The data from this evaluation, in combination with the data from the 2003 evaluation, provides an interesting perspective on the past, present, and possible future of Hackystat. Hackystat has increased significantly in functionality since 2003, which has enabled the 2006 classroom usage to more closely reflect industrial application, and which has resulted in significantly less overhead with respect to client-side installation. On the other hand, results appear to indicate that this increase in functionality has resulted in a decrease in the usability and utility of the system, primarily due to inadequacies in the server-side user interface. Based upon the data, this report proposes a set of user interface enhancements to address the problems raised by the students, including Ajax-based menus and parameters, workflow based organization of the user interface, real-time display for ongoing project monitoring, annotations, and simplified data exploration facilities.
At the end of the Fall 2006 semester, the students in ICS 413 and ICS 613 were contacted by email and asked to respond to the following questionnaire soliciting their opinions regarding the Hackystat-UH configuration. Response was optional, but the students were offered extra credit points for providing their opinions. The students were asked to reply within five days. Fourteen out of the fifteen students contacted provided responses.
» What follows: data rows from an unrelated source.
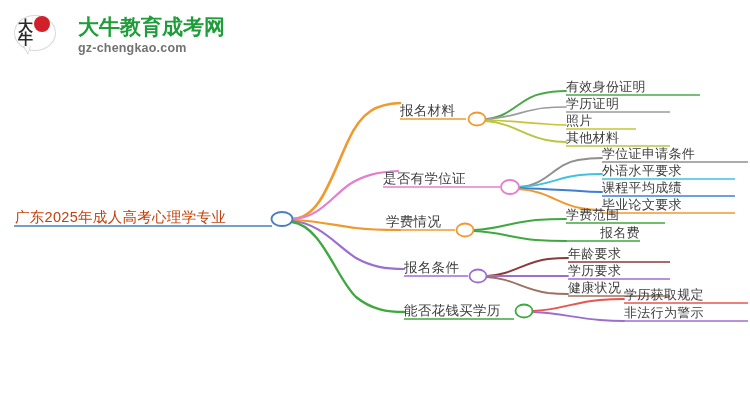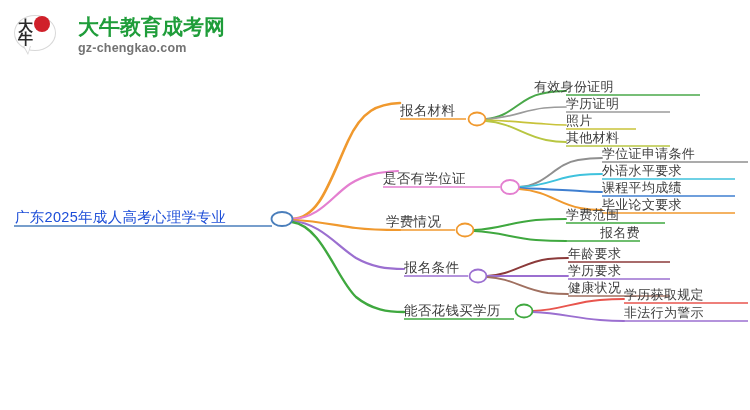--- a/index.html
+++ b/index.html
@@ -127,21 +127,21 @@
   .node-label {
     position: absolute;
     font-size: 13px;
     color: #3d3d3d;
     white-space: nowrap;
     line-height: 16px;
     letter-spacing: 0.3px;
   }
   .node-root {
     font-size: 14.5px;
-    color: #1d4ed8;
+    color: #c2410c;
   }
   .node-branch {
     font-size: 13.5px;
   }
   .node-leaf {
     font-size: 13px;
   }
 </style>
 </head>
 <body>
@@ -220,21 +220,21 @@
     <ellipse cx="477" cy="119" rx="8.5" ry="6.5" fill="#ffffff" stroke="#f0992e" stroke-width="1.8"></ellipse>
     <ellipse cx="510" cy="187" rx="9" ry="7" fill="#ffffff" stroke="#e47fd0" stroke-width="1.8"></ellipse>
     <ellipse cx="465" cy="230" rx="8.5" ry="6.5" fill="#ffffff" stroke="#f0992e" stroke-width="1.8"></ellipse>
     <ellipse cx="478" cy="276" rx="8.5" ry="6.5" fill="#ffffff" stroke="#9b6fd0" stroke-width="1.8"></ellipse>
     <ellipse cx="524" cy="311" rx="8.5" ry="6.5" fill="#ffffff" stroke="#3fa83f" stroke-width="1.8"></ellipse>
   </svg>
 
   <div class="node-label node-root" style="left:15px; top:209px;">广东2025年成人高考心理学专业</div>
 
   <div class="node-label node-branch" style="left:400px; top:103px;">报名材料</div>
-  <div class="node-label node-leaf" style="left:534px; top:79px;">有效身份证明</div>
+  <div class="node-label node-leaf" style="left:566px; top:79px;">有效身份证明</div>
   <div class="node-label node-leaf" style="left:566px; top:96px;">学历证明</div>
   <div class="node-label node-leaf" style="left:566px; top:113px;">照片</div>
   <div class="node-label node-leaf" style="left:566px; top:130px;">其他材料</div>
 
   <div class="node-label node-branch" style="left:383px; top:171px;">是否有学位证</div>
   <div class="node-label node-leaf" style="left:602px; top:146px;">学位证申请条件</div>
   <div class="node-label node-leaf" style="left:602px; top:163px;">外语水平要求</div>
   <div class="node-label node-leaf" style="left:602px; top:180px;">课程平均成绩</div>
   <div class="node-label node-leaf" style="left:602px; top:197px;">毕业论文要求</div>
The complete questionnaire follows:
In order to better understand the strengths and weaknesses of the current version of Hackystat, and to help guide future improvements, please take a few minutes to answer the following questions. Your identity will be removed before performing any analysis on this data. There are no right or wrong answers: we want to know what your personal experience was. Most questions ask you to respond with a number from 1 to 5, where 1 indicates the "best" and 5 indicates the "worst". The last question of each section requests your comments as the response.
I. INSTALLATION/CONFIGURATION
Please provide me with your opinions regarding the installation of
Hackystat sensors and configuration of the Hackystat server.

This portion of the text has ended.